Following a series of well-publicised regulatory investigations in various jurisdictions commencing in 2012, a number of banks, including the Royal Bank of Scotland plc ("RBS") admitted to rigging LIBOR for their own ends. The LIBOR scandal predictably resulted in litigation against the financial institutions concerned. One such claim was brought by the Property Alliance Group (“PAG”) against RBS in the English High Court. An important recent interim judgment in this case has reinforced a broad application of legal advice privilege in the context of regulatory investigations.

The case concerns a claim by PAG that RBS induced it to enter into a number of interest rate swap agreements that employed GBP LIBOR as a reference rate. PAG claimed that by proposing such swaps, RBS implicitly misrepresented that it was not manipulating the GBP LIBOR rate. While admitting to manipulating some LIBOR rates, RBS denied that it had tampered with GBP LIBOR.

As the case progressed, RBS was ordered by the court to disclose internal high level summaries, reports and reviews concerning allegations of LIBOR misconduct in place of what would otherwise have been an unwieldy discovery exercise. Some of the documents to be disclosed related to the work of a high-level committee within the bank, called the Executive Steering Group (the “ESG”).

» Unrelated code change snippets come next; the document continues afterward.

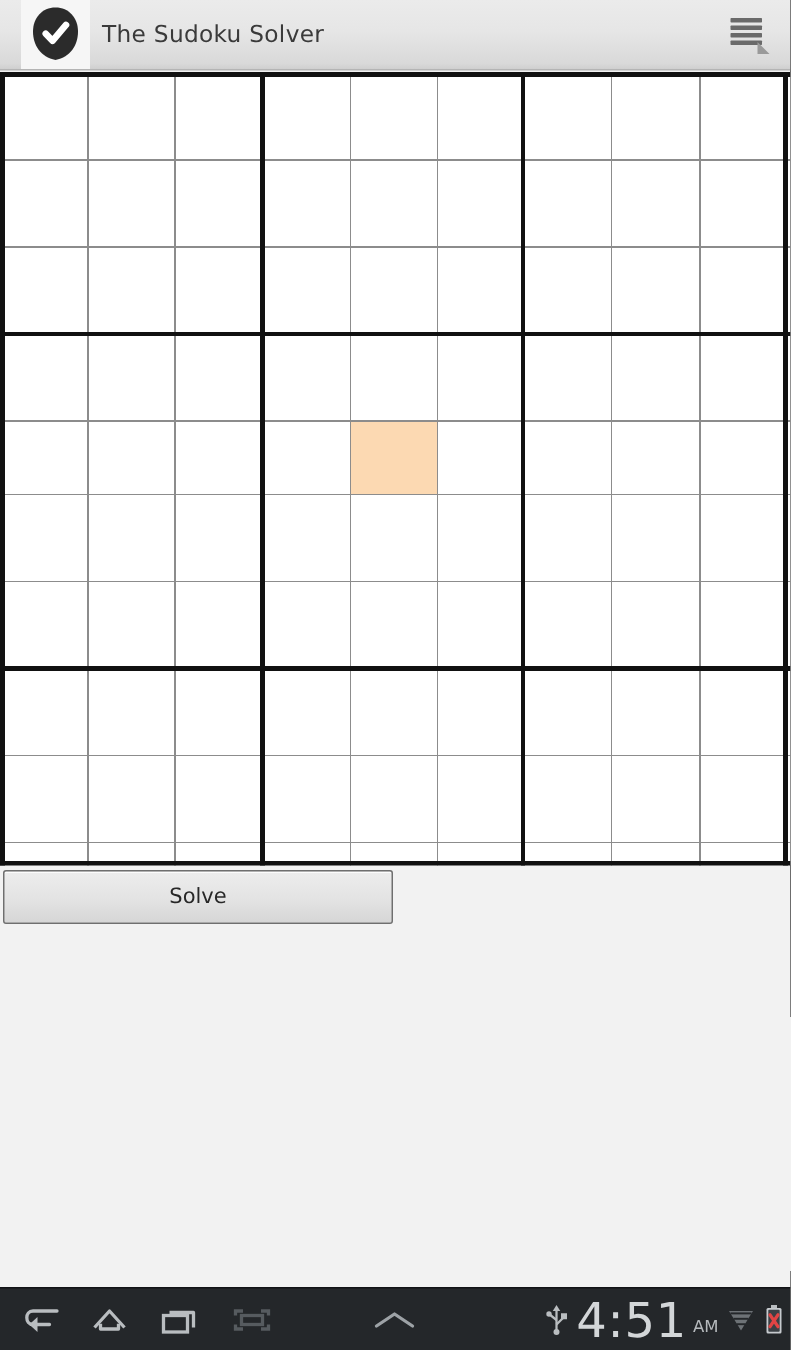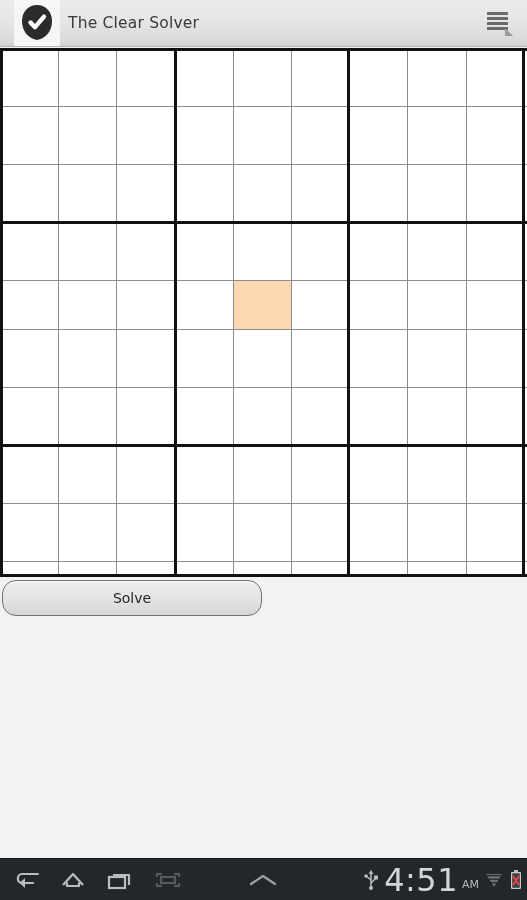--- a/index.html
+++ b/index.html
@@ -178,7 +178,7 @@
       </svg>
     </div>
 
-    <div id="app-title">The Clear Solver</div>
+    <div id="app-title">The Sudoku Solver</div>
 
     <div id="menu-button">
       <svg width="30" height="28" viewBox="0 0 30 28">

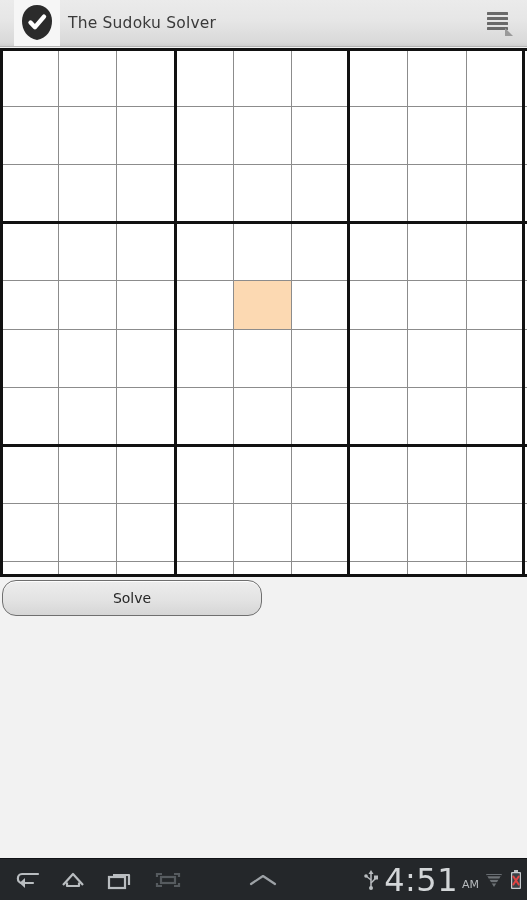--- a/index.html
+++ b/index.html
@@ -85,7 +85,7 @@
     height: 36px;
     background: linear-gradient(to bottom, #ededed 0%, #e3e3e3 55%, #d6d6d6 100%);
     border: 1px solid #6f6f6f;
-    border-radius: 14px;
+    border-radius: 2px;
     box-sizing: border-box;
     font-family: "DejaVu Sans", sans-serif;
     font-size: 14px;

The ESG had been established to supervise RBS’s response to the various regulatory investigations and related litigation and the committee frequently met with its external lawyers, who essentially acted as the secretariat for the meetings. In that regard, the external lawyers prepared and sent the ESG:

  1. memoranda informing and updating the ESG on the regulatory investigations; and
  2. summary minutes of the meetings (the “ESG Documents”).

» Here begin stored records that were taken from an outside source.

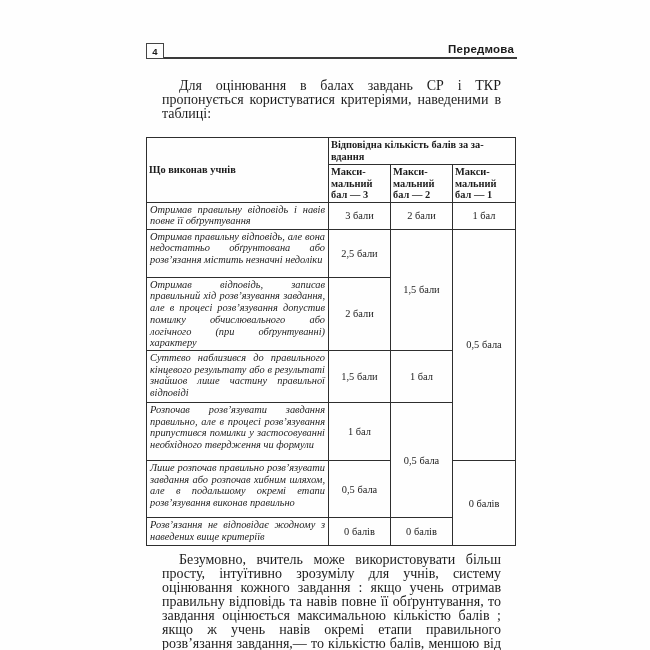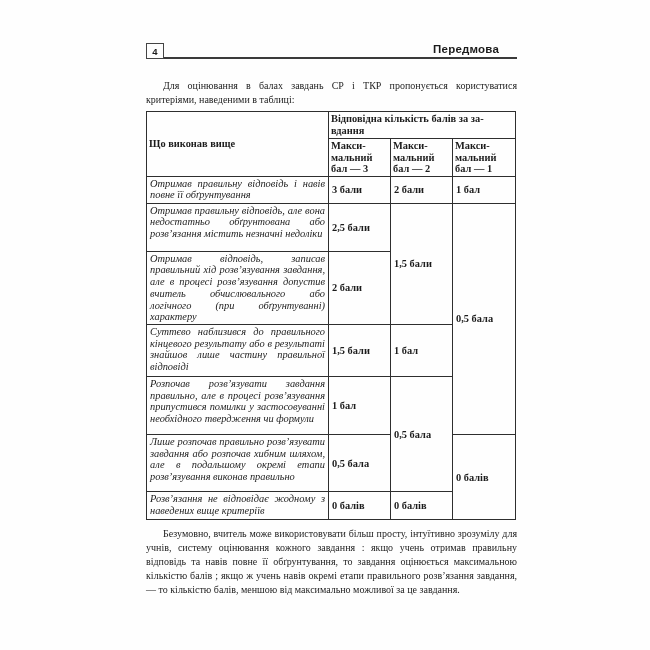--- a/index.html
+++ b/index.html
@@ -44,7 +44,7 @@
   }
   .page-header-title {
     position: absolute;
-    right: 18px;
+    right: 3px;
     bottom: 2px;
     font-family: "Liberation Sans", sans-serif;
     font-size: 11.5px;

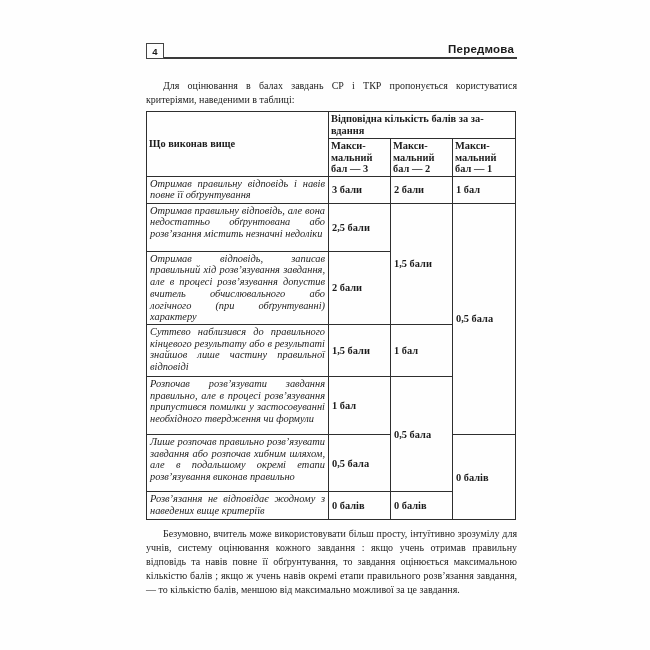--- a/index.html
+++ b/index.html
@@ -53,11 +53,11 @@
   }
   
   .para {
-    font-size: 10px;
+    font-size: 14px;
     line-height: 14px;
     text-align: justify;
     text-indent: 17px;
-    margin: 0;
+    margin: 16px;
     font-family: Liberation Serif, serif;
   }
   .para.intro { margin-top: 20px; }

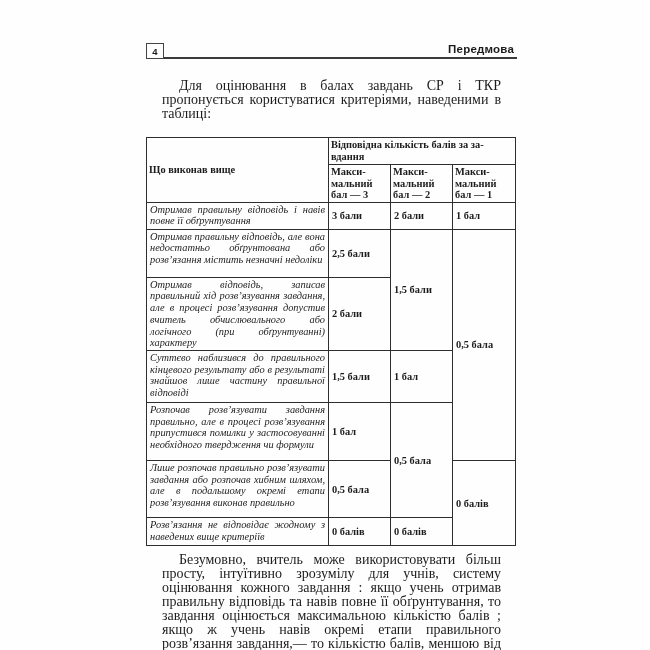--- a/index.html
+++ b/index.html
@@ -132,7 +132,7 @@
     </colgroup>
     <tbody>
       <tr class="hdr-group">
-        <th rowspan="2">Що виконав вище</th>
+        <th rowspan="2">Що виконав учнів</th>
         <th colspan="3">Відповідна кількість балів за за­вдання</th>
       </tr>
       <tr class="hdr-sub">

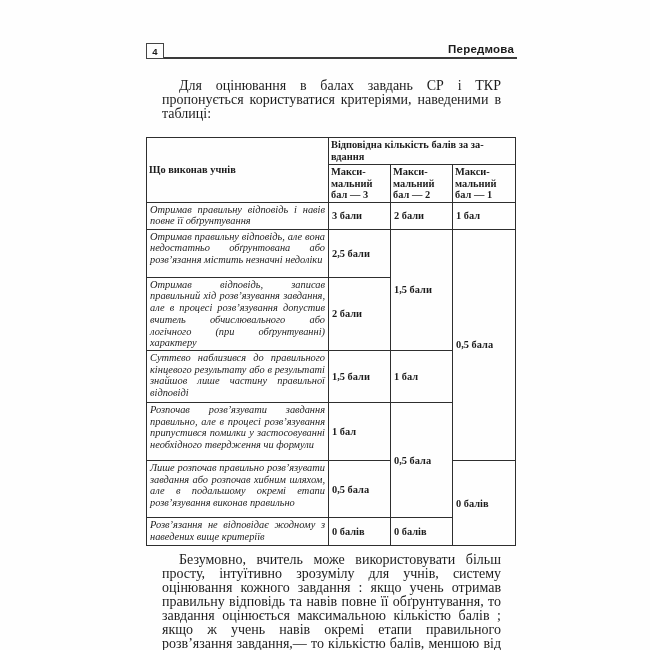--- a/index.html
+++ b/index.html
@@ -95,9 +95,9 @@
     font-style: italic;
   }
   td.score-cell {
+    text-align: center;
     vertical-align: middle;
     white-space: nowrap;
-    font-weight: bold;
   }
   tr.hdr-group  { height: 27px; }
   tr.hdr-sub    { height: 35px; }

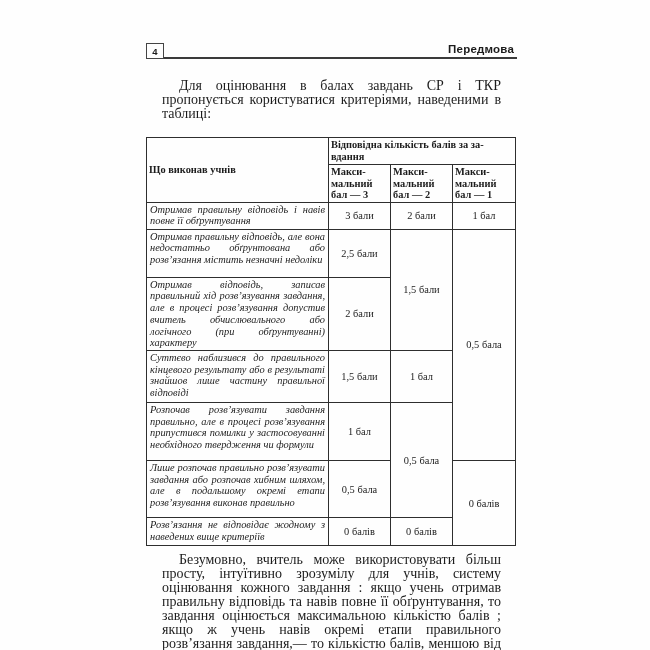--- a/index.html
+++ b/index.html
@@ -156,7 +156,7 @@
       </tr>
 
       <tr class="r3">
-        <td class="criteria-cell">Отримав відповідь, записав правильний хід розв’язування завдання, але в процесі розв’язування допустив вчитель обчислювального або логічного (при обґрунтуванні) характеру</td>
+        <td class="criteria-cell">Отримав відповідь, записав правильний хід розв’язування завдання, але в процесі розв’язування допустив помилку обчислювального або логічного (при обґрунтуванні) характеру</td>
         <td class="score-cell">2 бали</td>
       </tr>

RBS claimed legal advice privilege over the entirety of the ESG Documents. Legal advice privilege protects from disclosure confidential communications between clients and their lawyers for the purposes of seeking and / or receiving legal advice. This was challenged by PAG, as RBS’s privilege claim extended to the entirety of the ESG documents, as opposed to only those parts actually containing legal advice.

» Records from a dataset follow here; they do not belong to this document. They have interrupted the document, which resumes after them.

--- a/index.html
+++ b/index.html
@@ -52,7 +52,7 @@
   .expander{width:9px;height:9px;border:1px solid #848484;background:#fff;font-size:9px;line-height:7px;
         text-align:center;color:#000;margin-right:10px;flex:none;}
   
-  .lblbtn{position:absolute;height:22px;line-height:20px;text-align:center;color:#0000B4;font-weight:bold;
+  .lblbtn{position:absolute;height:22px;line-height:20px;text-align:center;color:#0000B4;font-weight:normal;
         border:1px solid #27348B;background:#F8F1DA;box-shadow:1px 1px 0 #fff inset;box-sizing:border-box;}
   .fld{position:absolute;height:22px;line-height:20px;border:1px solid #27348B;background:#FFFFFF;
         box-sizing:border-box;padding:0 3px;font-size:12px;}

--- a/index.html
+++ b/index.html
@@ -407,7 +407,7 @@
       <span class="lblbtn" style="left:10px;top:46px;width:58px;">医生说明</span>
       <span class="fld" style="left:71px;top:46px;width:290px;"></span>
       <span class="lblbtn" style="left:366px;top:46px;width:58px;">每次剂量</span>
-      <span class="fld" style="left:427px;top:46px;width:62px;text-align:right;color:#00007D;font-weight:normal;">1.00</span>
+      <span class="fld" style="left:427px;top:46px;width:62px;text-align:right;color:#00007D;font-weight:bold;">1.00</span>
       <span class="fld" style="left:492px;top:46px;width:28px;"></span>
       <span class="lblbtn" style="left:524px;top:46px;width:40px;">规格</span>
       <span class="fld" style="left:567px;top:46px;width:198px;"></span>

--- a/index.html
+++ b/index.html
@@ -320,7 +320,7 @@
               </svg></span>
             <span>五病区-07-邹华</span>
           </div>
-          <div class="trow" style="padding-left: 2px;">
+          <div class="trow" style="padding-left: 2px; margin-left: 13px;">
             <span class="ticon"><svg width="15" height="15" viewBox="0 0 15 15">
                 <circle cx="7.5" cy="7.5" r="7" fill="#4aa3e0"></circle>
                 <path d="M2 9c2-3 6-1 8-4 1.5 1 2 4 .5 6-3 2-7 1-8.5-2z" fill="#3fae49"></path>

On 5 November 2015, the English High Court delivered a judgment in favour of RBS, concluding that the ESG Documents were indeed all privileged in their entirety. Given that the external lawyers had been engaged by RBS in response to the LIBOR investigations, the court was satisfied that the ESG Documents had been prepared by the lawyers in a “relevant legal context”. In preparing the ESG Documents, the external lawyers were not doing so simply as a matter of administrative convenience, but rather as part of the “continuum of communication and meetings … the object of which was the giving of legal advice” even if some or parts of the documents did not expressly contain legal advice.

The decision recognised the public policy justification for legal advice privilege as applying to this scenario. The court said that lawyers should be able to provide their client with candid factual briefings as well as legal advice in the context of regulatory investigations. The public interest, the court held, would be advanced if regulators were able to deal with lawyers who could accurately advise their client how best to respond and cooperate with an investigation.